Remember LaserDisc? Got a player, got a bunch of movies, all of them have laser-rot (which makes them unwatchable). Recorded a bunch of test data on those things, too. All gone.
Tis a puzzlement.
I would note that I've stood in the Bodleian Library at Oxford holding a 600 year old book in my (gloved) hands and could read every word. That tells me that if I really, really care about it put it on acid-free paper and store it somewhere cool and dry.
Optical media has gotten better and will, most likely, continue to improve. But, big but here, will the hardware be available to read the stuff? When's the last time you saw a cassette tape deck in a store (or in the instrument panel of an automobile)? Lots of folks were recording data they cared about on cassettes, what, 10 years ago? How about 8-inch double-side, double-density floppies (I've got a few boxes of those)? How about 5-inch floppies or even the 3-inchers? Got any of those, can you read them?
Of course there's always the "cloud." But a computer's memory is only as long as its power cord and who knows what evil lurks out there in the cloud.
You best bet would be archival CDs, DVDs and, maybe, Blu-ray multiple copies stored separately and carefully. But will your great grandchildren be able to view them... who knows. What utility you use to record them ain't really all that relevant (tar may still be around in 20 years, it's been around for at least 30 years that I know of) as long as it's simple and not some Next Great Thing (Blu-ray versus... uh, what was that other thing?).

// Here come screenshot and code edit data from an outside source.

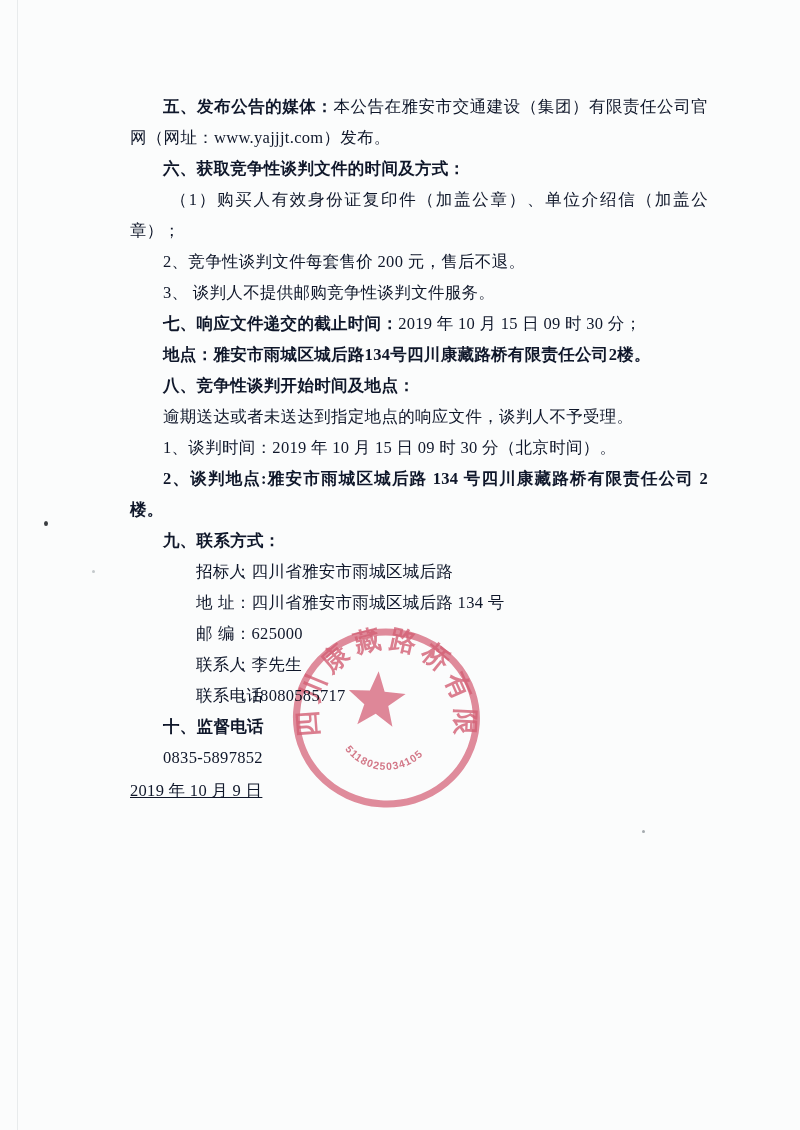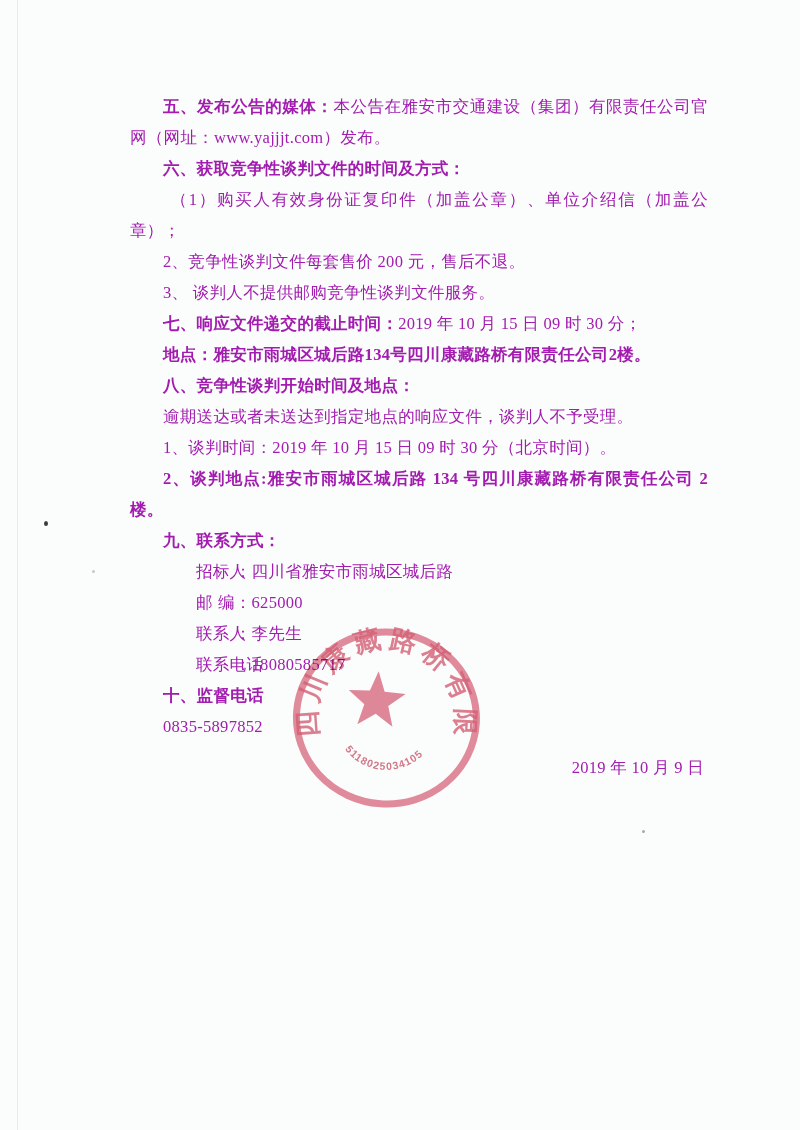"五、发布公告的媒体：本公告在雅安市交通建设（集团）有限责任公司官网（网址：www" .page-body { color: #a21caf -> #0f172a }
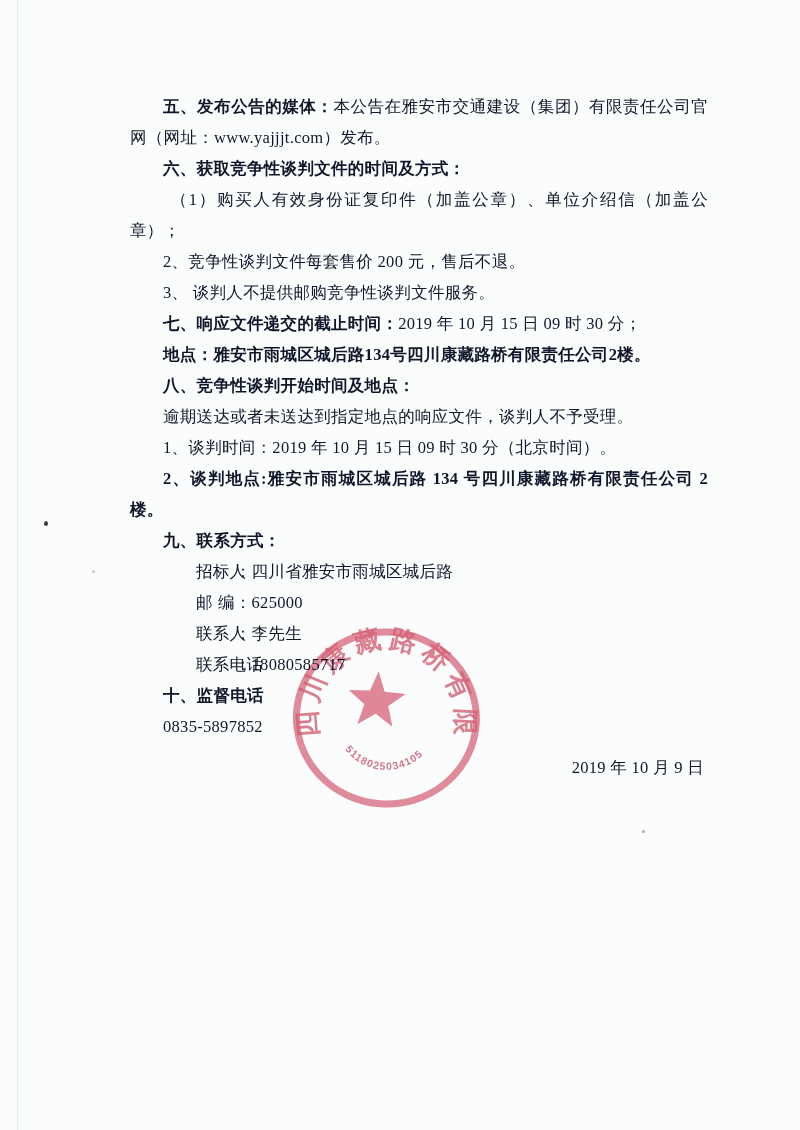"地址：四川省雅安市雨城区城后路 134 号" p.contact-row { html: none -> <p><span>地址</span><span>：四川省雅安市雨城区城后路 134 号</span></p> }
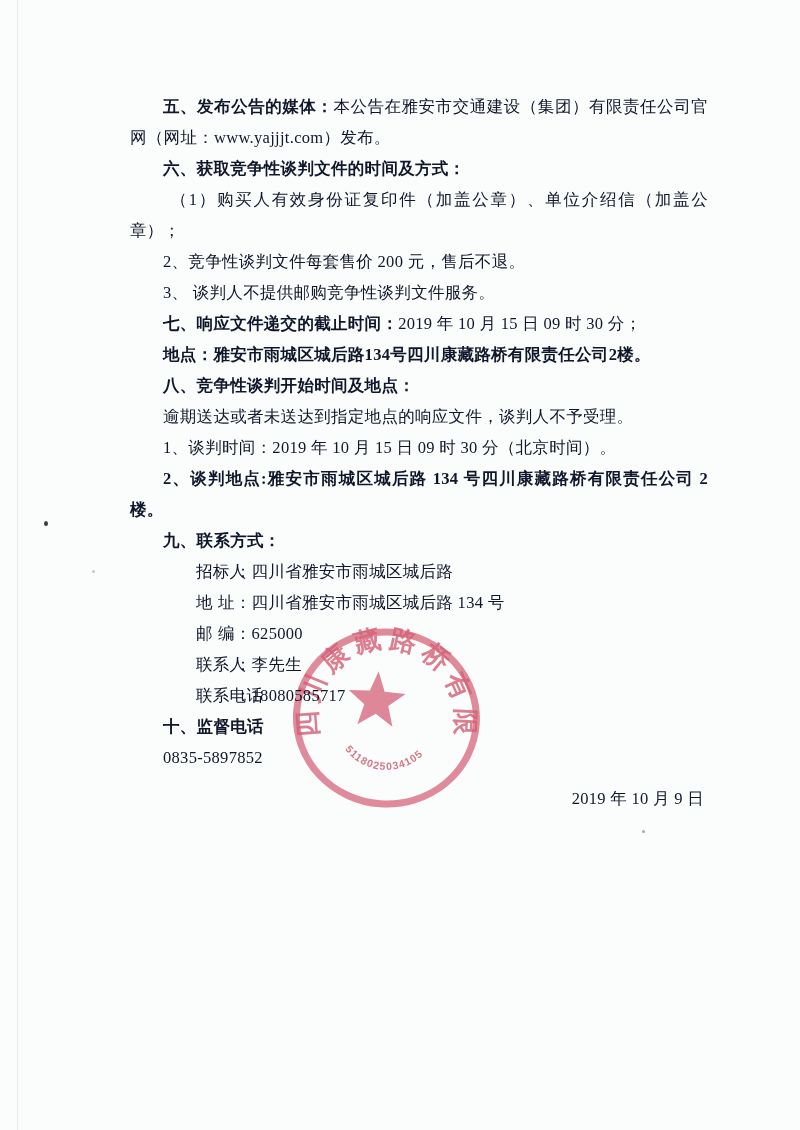"2019 年 10 月 9" .page-body p.date-line { margin-top: 10px -> 2px; text-align: right -> none; text-decoration: none -> underline }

Distribution: Debian Wheezy/Jessie/Sid, Linux Mint DE
Originally Posted by tronayne
Got a couple of old IDE hard drives sitting on the shelf that are still readable but who knows how long there will be a disk controller that will read the things (remember serial jacks on the back panel of your computer -- seen any lately? How about parallel plugs?).
Absolutely true. As I stated it, it might not have been fully clear that back-up disks should be replaced/renewed/upgraded every few years. I do not store my data on a hard disk and put it on a shelf in case I need it. Hard disks wear out, even on a shelf. The idea is that data is always kept live on the internal storage, and on the backup storage. As the internal storage gets upgraded, so you need to upgrade the external storage. Like keeping a virus alive in the lab. (Bad analogy!)

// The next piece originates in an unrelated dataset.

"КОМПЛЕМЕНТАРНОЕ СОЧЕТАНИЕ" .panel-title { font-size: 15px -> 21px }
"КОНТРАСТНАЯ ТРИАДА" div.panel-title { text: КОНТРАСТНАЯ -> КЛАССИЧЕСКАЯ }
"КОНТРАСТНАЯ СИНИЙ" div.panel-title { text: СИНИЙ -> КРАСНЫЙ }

Having said this, in my home server the file structure (of the user files) is still descending from the very first server I ever built in 1996, and that file structure was copied from my very first 80286 home computer with a 20 MB hard disk. This structure was not recreated, but copied from one storage system to the next during the past 25 years. Backups have evolved from 1.2 MB floppy disks, thru various tape systems (ZIP, QIC from 250 MB to 10GB, DDS-1, DDS-2 and DDS-3 and LTO) to external USB disks at present.
It should also be noted that all my tape systems were eventually were decommissioned due to reliability problems.

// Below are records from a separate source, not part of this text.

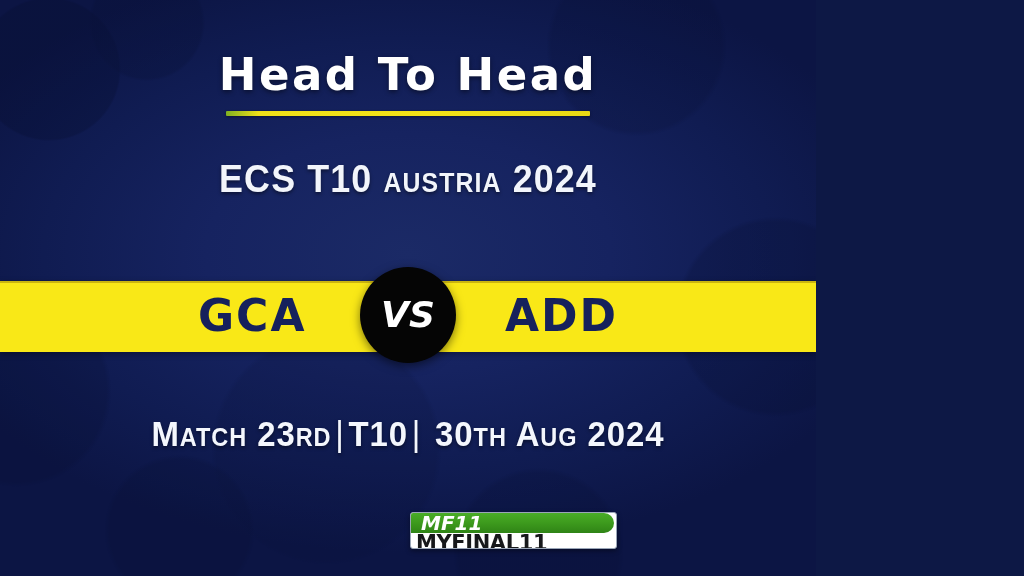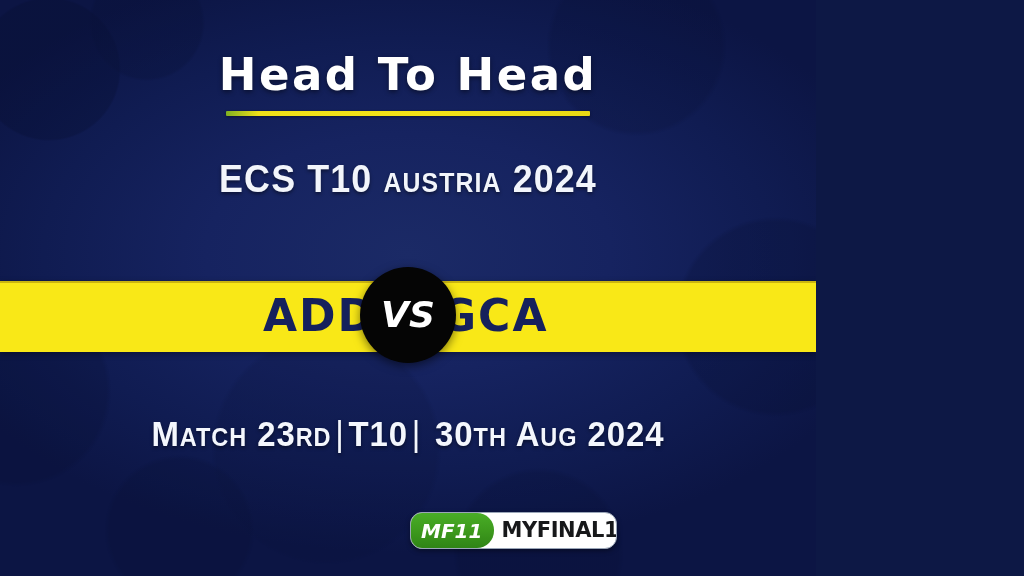"ADD" div.team { order: before "GCA" -> after "GCA" }
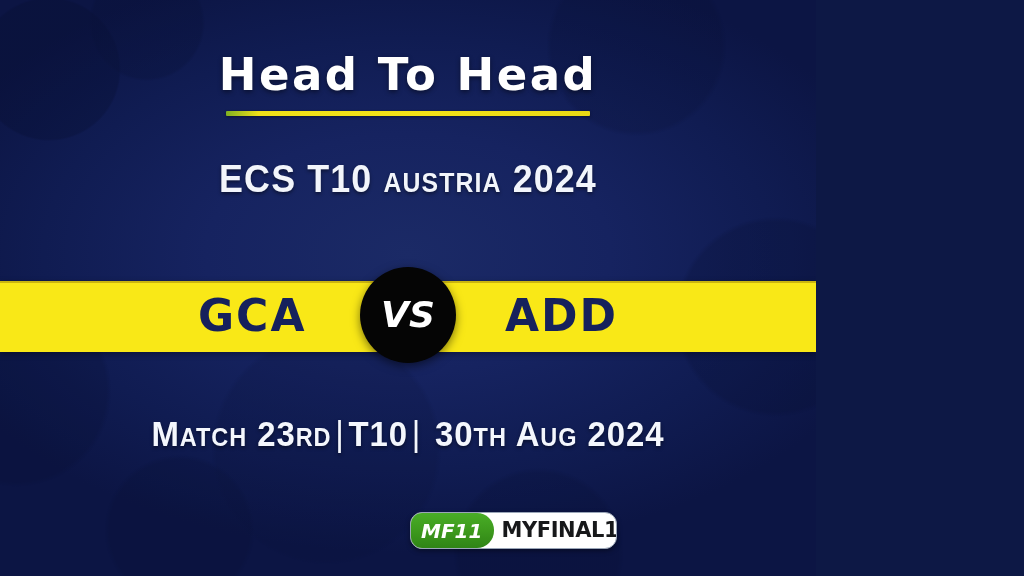"MF11" .logo { border-radius: 12px -> 3px; flex-direction: none -> column }
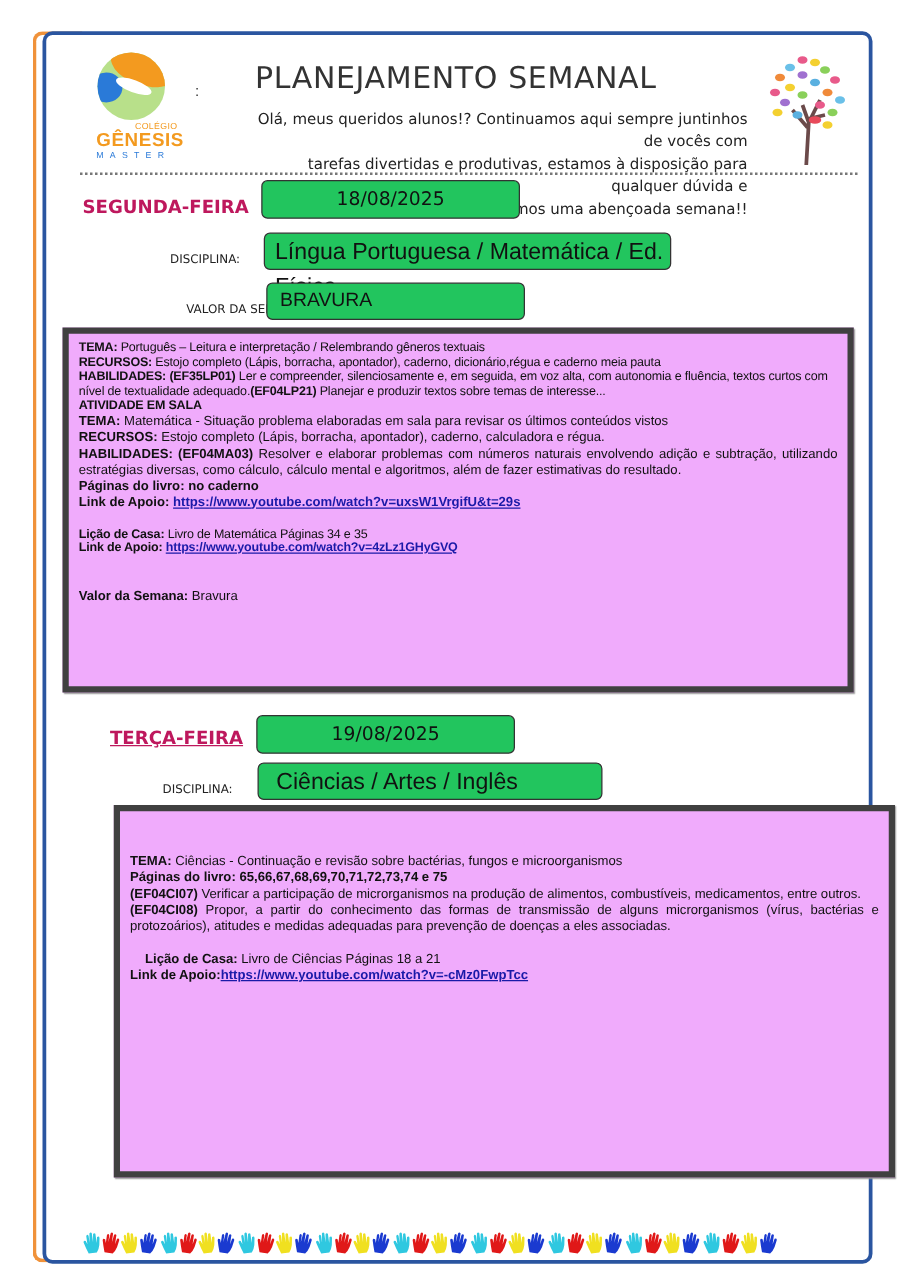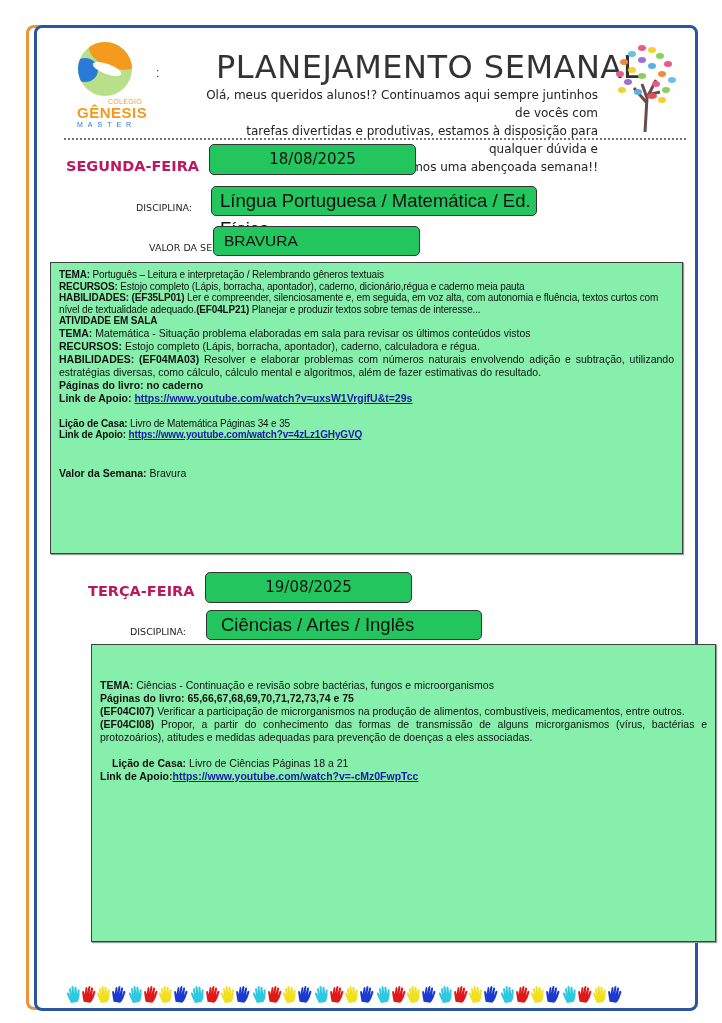"PLANEJAMENTO SEMANAL" .title { font-size: 32px -> 24px; margin-left: 12px -> none }
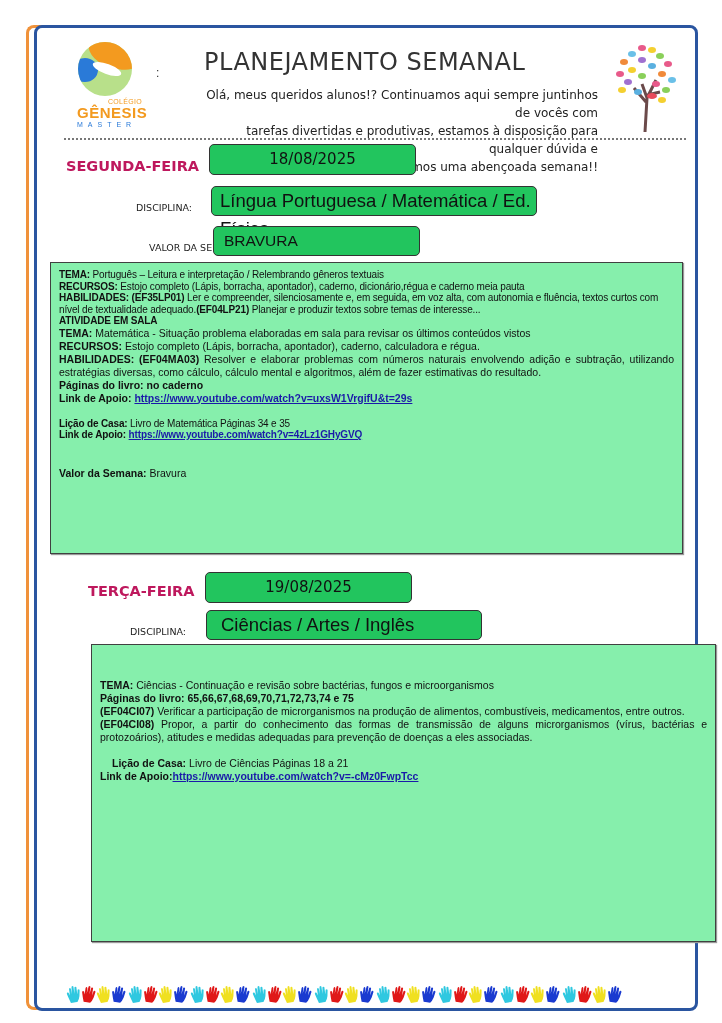"TEMA: Português – Leitura e" .content { background: #86efac -> #f0abfc; border: 1px solid #404040 -> 5px solid #404040 }
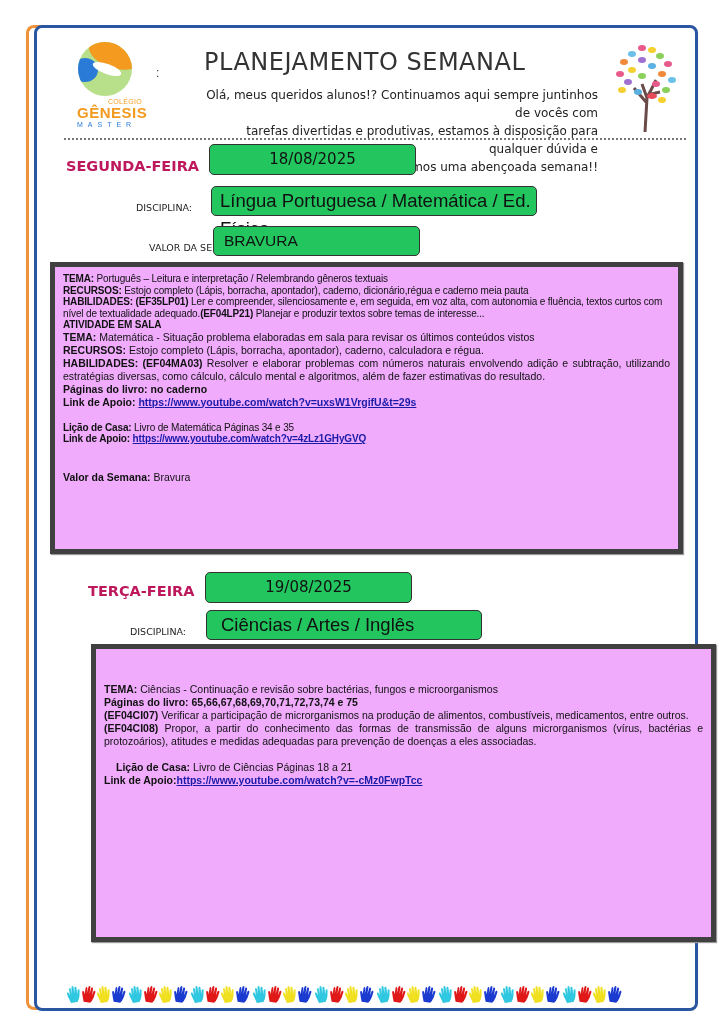"TERÇA-FEIRA" div.day-label { text-decoration: none -> underline }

Thanks for all the extra comments, guys! Most everything you've said echos what I've seen googling around, and that's what worries me. For short-term/incremental backups, rsync and friends are obviously the ticket; what I don't know is long-term--that is, what software to use and what "keeps", to which the answer seems to be "nothing". Sigh. It almost seems it's actually better to run one or more NAS boxes with a lot of drives in RAID-6 or mirrored JBOD and replace them as needed. Again, I don't have a lot of data to save (well under 100GB at the moment) but I do want to save it long-term.
Again, thanks for the advice. It seems the consensus is not only to back up often but to check your backups often as well!